No—bring the intellect in. When the mind begins to win elections, when processions start, call the intellect: “Come, see what the mind is doing. What am I doing?” Then how many of your dreams will shatter! How many desires will drop! When the intellect steps in, the mind becomes afraid—like children when the teacher enters the room: they quickly sit properly, everything in order.
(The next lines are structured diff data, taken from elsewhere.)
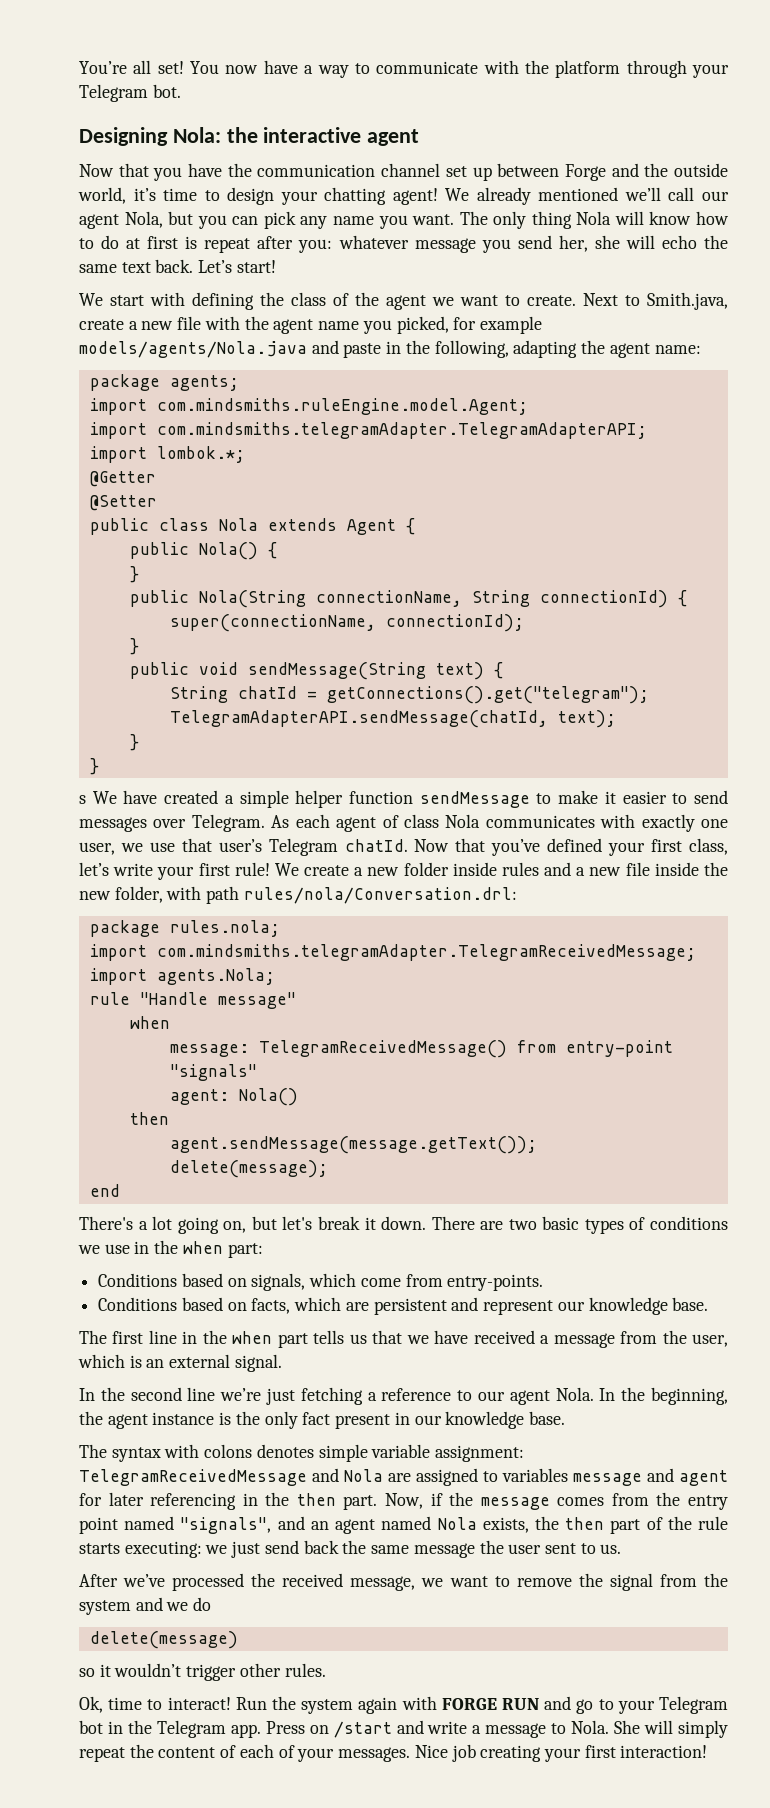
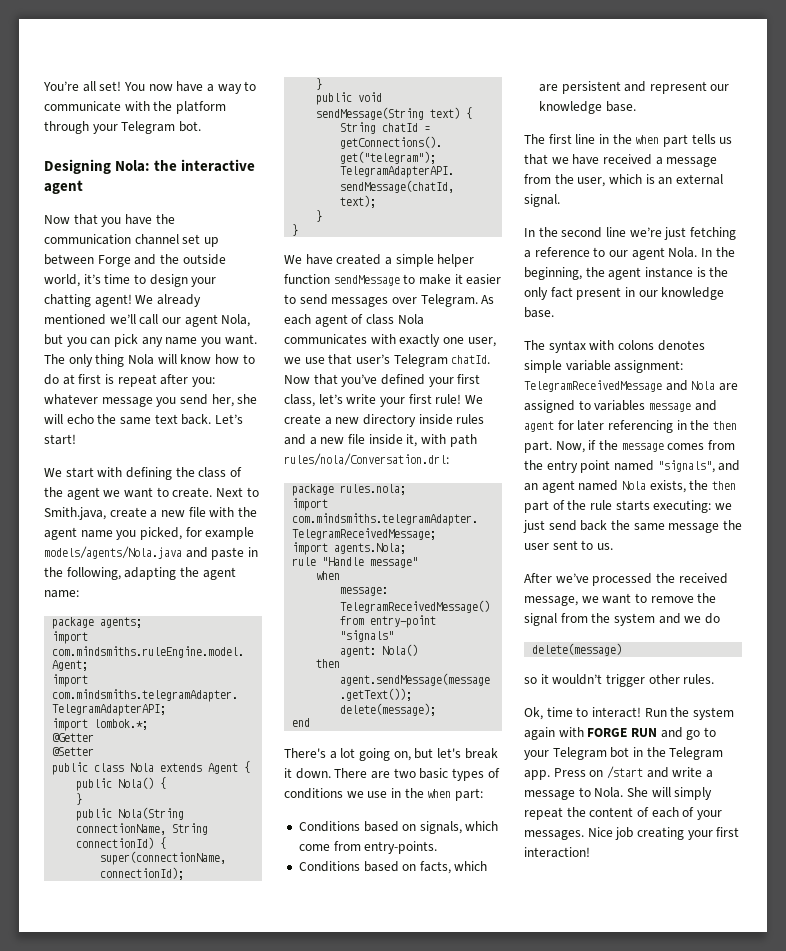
- s We have created a simple helper function sendMessage to make it easier to send messages over Telegram.
+ We have created a simple helper function sendMessage to make it easier to send messages over Telegram.
- We create a new folder inside rules and a new file inside the new folder, with path rules/nola/Conversation.drl:
+ We create a new directory inside rules and a new file inside it, with path rules/nola/Conversation.drl:

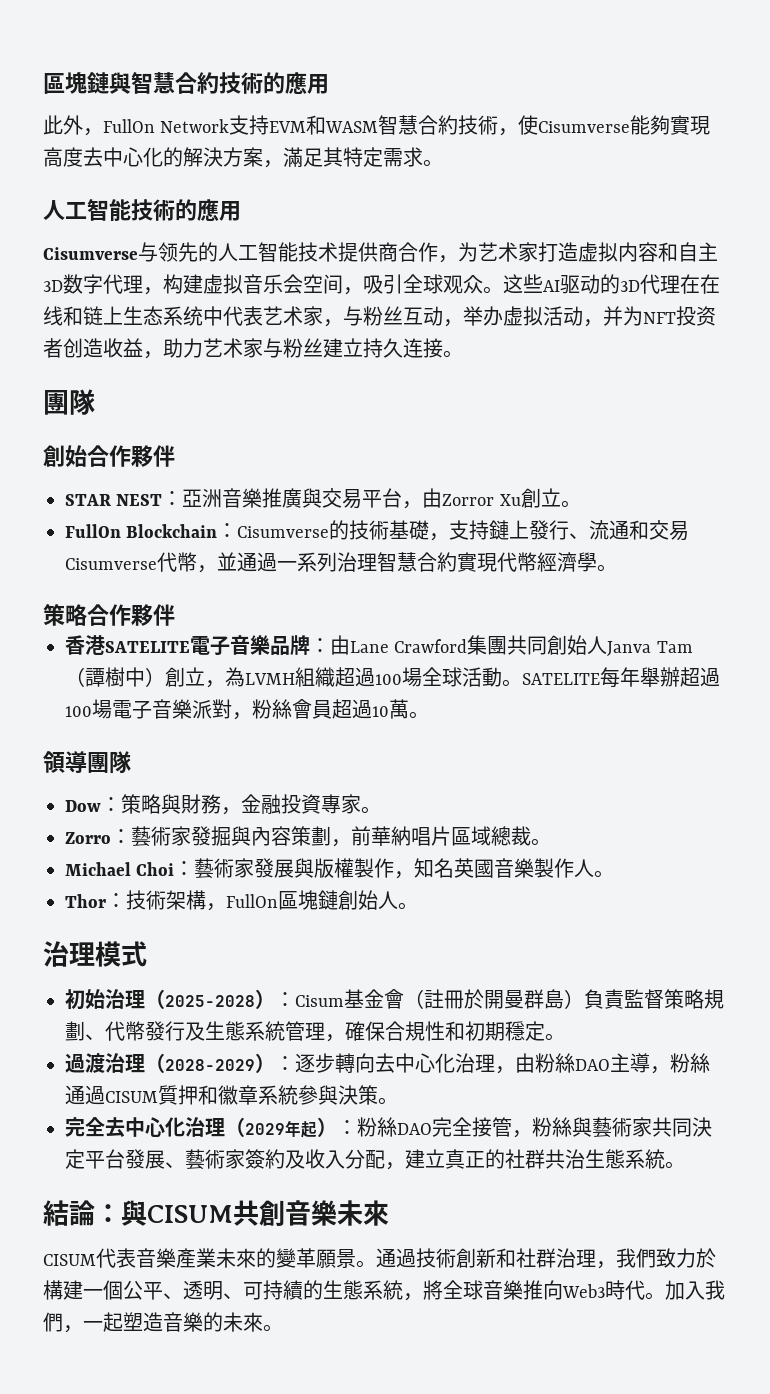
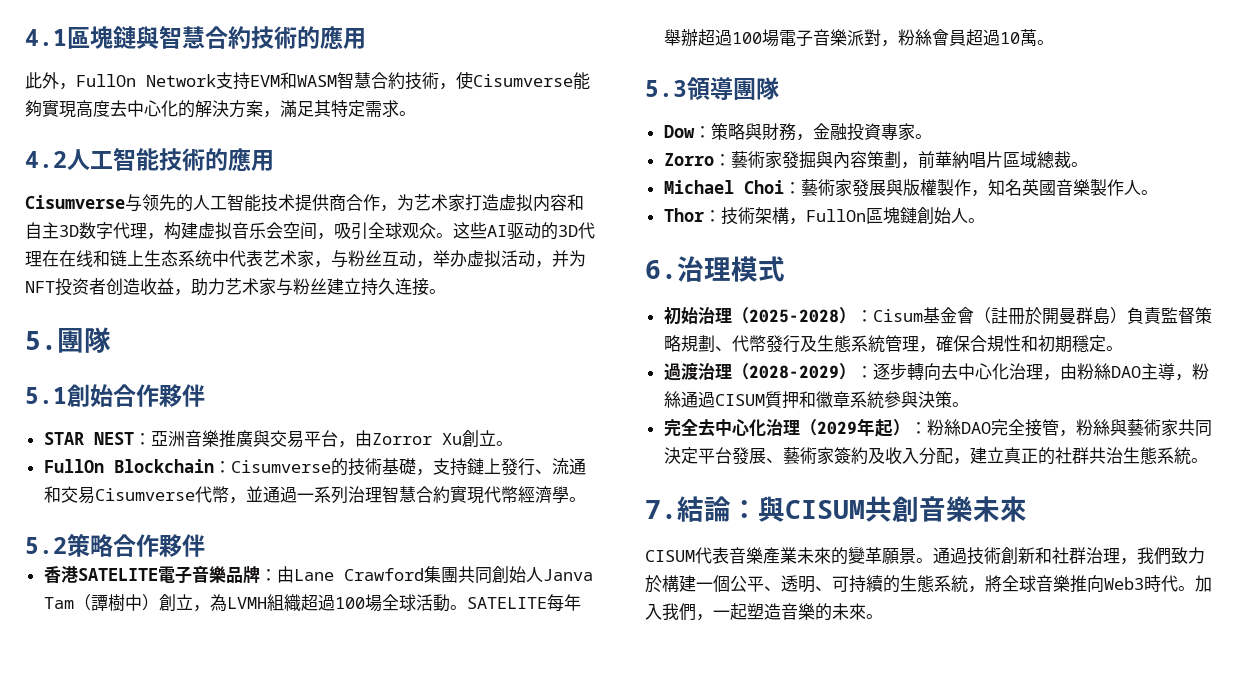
- 區塊鏈與智慧合約技術的應用
+ 4.1區塊鏈與智慧合約技術的應用
- 人工智能技術的應用
+ 4.2人工智能技術的應用
  这些AI驱动的3D代理在在线和链上生态系统中代表艺术家，与粉丝互动，举办虚拟活动，并为NFT投资者创造收益，助力艺术家与粉丝建立持久连接。
- 團隊
- 創始合作夥伴
+ 5.團隊
+ 5.1創始合作夥伴
- 策略合作夥伴
+ 5.2策略合作夥伴
- 領導團隊
+ 5.3領導團隊
- 治理模式
+ 6.治理模式
- 結論：與CISUM共創音樂未來
+ 7.結論：與CISUM共創音樂未來

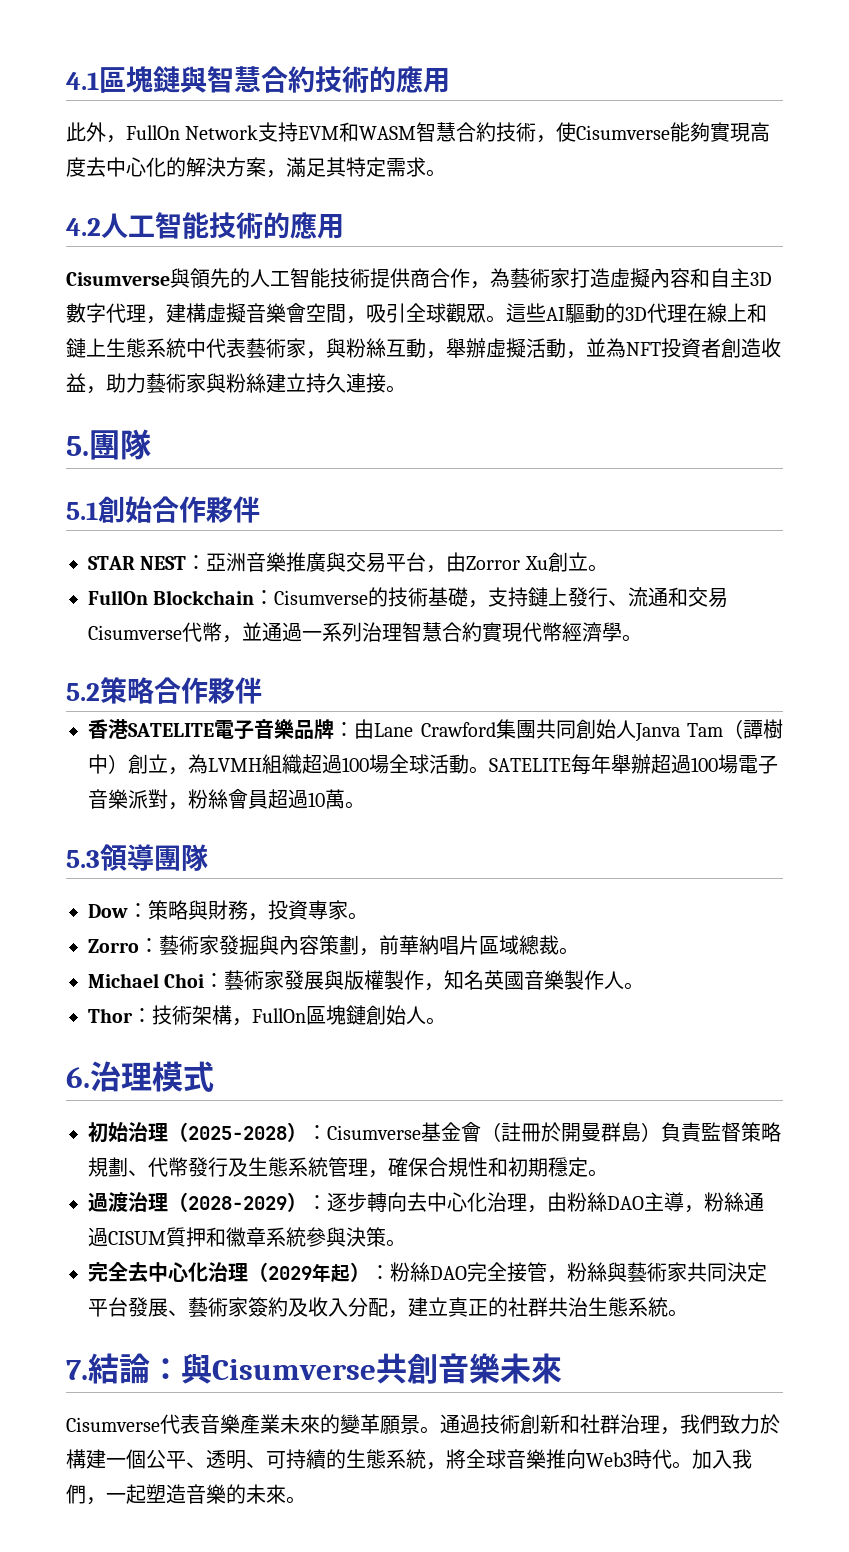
- Cisumverse与领先的人工智能技术提供商合作，为艺术家打造虚拟内容和自主3D数字代理，构建虚拟音乐会空间，吸引全球观众。这些AI驱动的3D代理在在线和链上生态系统中代表艺术家，与粉丝互动，举办虚拟活动，并为NFT投资者创造收益，助力艺术家与粉丝建立持久连接。
+ Cisumverse與領先的人工智能技術提供商合作，為藝術家打造虛擬內容和自主3D數字代理，建構虛擬音樂會空間，吸引全球觀眾。這些AI驅動的3D代理在線上和鏈上生態系統中代表藝術家，與粉絲互動，舉辦虛擬活動，並為NFT投資者創造收益，助力藝術家與粉絲建立持久連接。
- Dow：策略與財務，金融投資專家。
+ Dow：策略與財務，投資專家。
- 初始治理（2025-2028）：Cisum基金會（註冊於開曼群島）負責監督策略規劃、代幣發行及生態系統管理，確保合規性和初期穩定。
+ 初始治理（2025-2028）：Cisumverse基金會（註冊於開曼群島）負責監督策略規劃、代幣發行及生態系統管理，確保合規性和初期穩定。
- 7.結論：與CISUM共創音樂未來
+ 7.結論：與Cisumverse共創音樂未來
- CISUM代表音樂產業未來的變革願景。
+ Cisumverse代表音樂產業未來的變革願景。

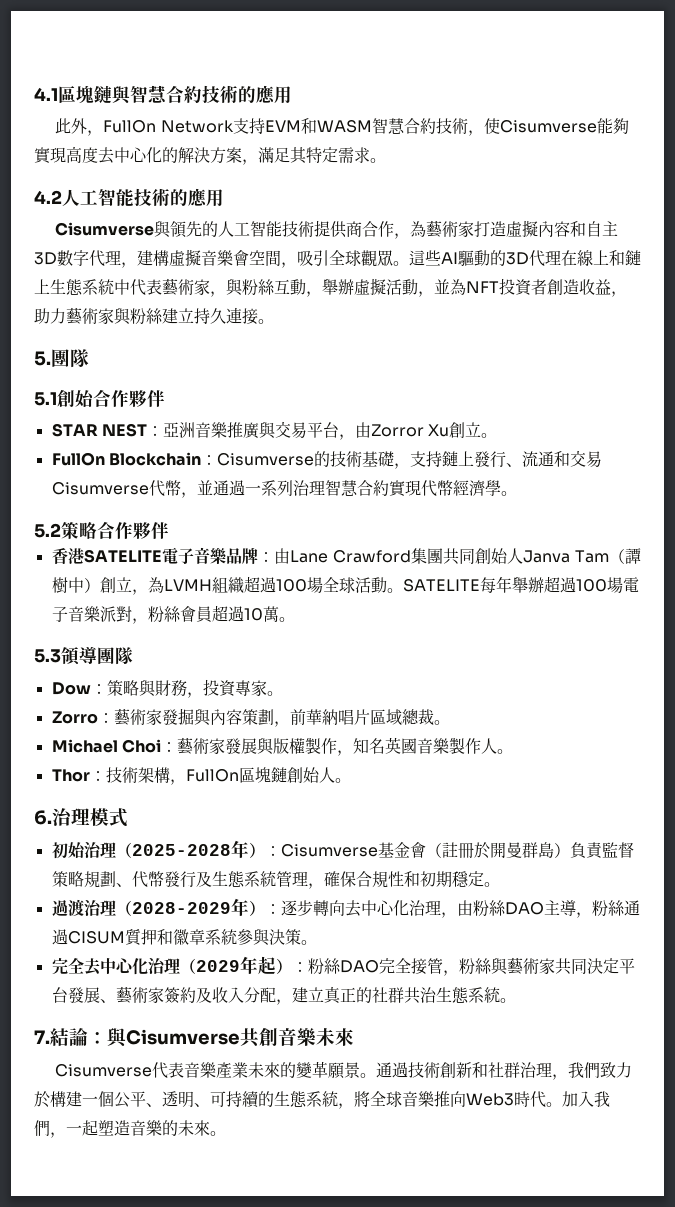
- 初始治理（2025-2028）：Cisumverse基金會（註冊於開曼群島）負責監督策略規劃、代幣發行及生態系統管理，確保合規性和初期穩定。
+ 初始治理（2025-2028年）：Cisumverse基金會（註冊於開曼群島）負責監督策略規劃、代幣發行及生態系統管理，確保合規性和初期穩定。
- 過渡治理（2028-2029）：逐步轉向去中心化治理，由粉絲DAO主導，粉絲通過CISUM質押和徽章系統參與決策。
+ 過渡治理（2028-2029年）：逐步轉向去中心化治理，由粉絲DAO主導，粉絲通過CISUM質押和徽章系統參與決策。

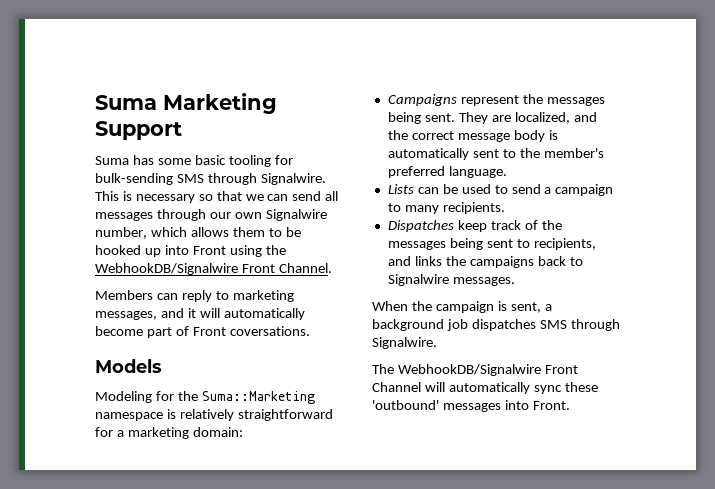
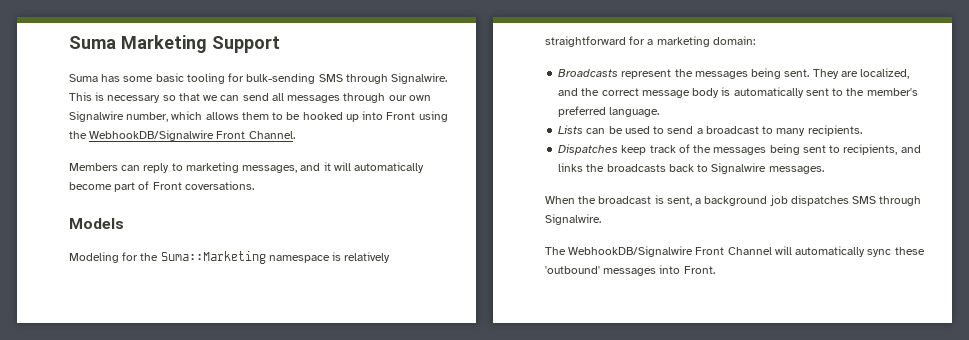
- Campaigns represent the messages being sent.
+ Broadcasts represent the messages being sent.
- Lists can be used to send a campaign to many recipients.
+ Lists can be used to send a broadcast to many recipients.
- Dispatches keep track of the messages being sent to recipients, and links the campaigns back to Signalwire messages.
+ Dispatches keep track of the messages being sent to recipients, and links the broadcasts back to Signalwire messages.
- When the campaign is sent, a background job dispatches SMS through Signalwire.
+ When the broadcast is sent, a background job dispatches SMS through Signalwire.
But we do not let the intellect enter. Our mind’s condition is like this: in old times the teacher would often put unruly boys outside the class. Now, it will be the other way around: boys will put unruly teachers out—“You stay outside; we are peaceful within.” The mind lives by dismissing the teacher, the intellect. It keeps doing whatever foolishness it can. The mind has no discrimination; it is the dreaming faculty—imagining, remembering. It cannot think; thinking belongs to the intellect.

Bring in the intellect and make it watch over the mind’s work. Keep the intellect always standing and say: “See what the mind is doing!” And the mind becomes meek—just as the senses do when the mind arrives.

But do not hand everything to the intellect either, for the intellect is not ultimate. Beyond it lies the Source from which even the intellect arises. It may happen that a man controls the mind by the intellect and the senses by the mind, but then becomes a slave of the intellect—he will be full of ego. The intellect is very egoistic; it will say, “I know. I have conquered the mind and the senses; I am the sovereign.” This too is a snag. The intellect can think and analyze—but life’s truth is unfathomable, beyond its grasp. However much the intellect thinks, life remains a mystery; its doors do not open with intellect.

Yes—when the intellect is baffled, it remembers God. But as long as it is successful, it never remembers. Business is fine, the shop is thriving, money is coming, profit is good, calculations add up, science progresses—there is no remembrance of God. Notice: when the intellect is in trouble, then comes the memory of God. The wife is dying; the doctors say, “This is the end of medical science. We have done what we can; now nothing is in our hands.” Hands fold: “O God, where are You?” But until now, where was God? The doctor’s intellect is exhausted; your intellect is exhausted—now God!

No; that will not do. If surrender happens only when the intellect is defeated, what is its value? The surrender of the defeated has no meaning. When the intellect is winning, when success rolls at your feet, when everything is right—then the one who remembers God, his intellect becomes surrendered to and governed by the Divine.

Give the senses into the hands of the mind, the mind into the hands of the intellect, and the intellect into the hands of the Supreme.

And Krishna says: O Kaunteya, O Arjuna, the one who thus disciplines himself goes beyond the unconquerable craving—he attains the Self.

You have listened to my words with such peace and love—I am deeply obliged. In the end I bow to the Divine seated within all: please accept my salutations.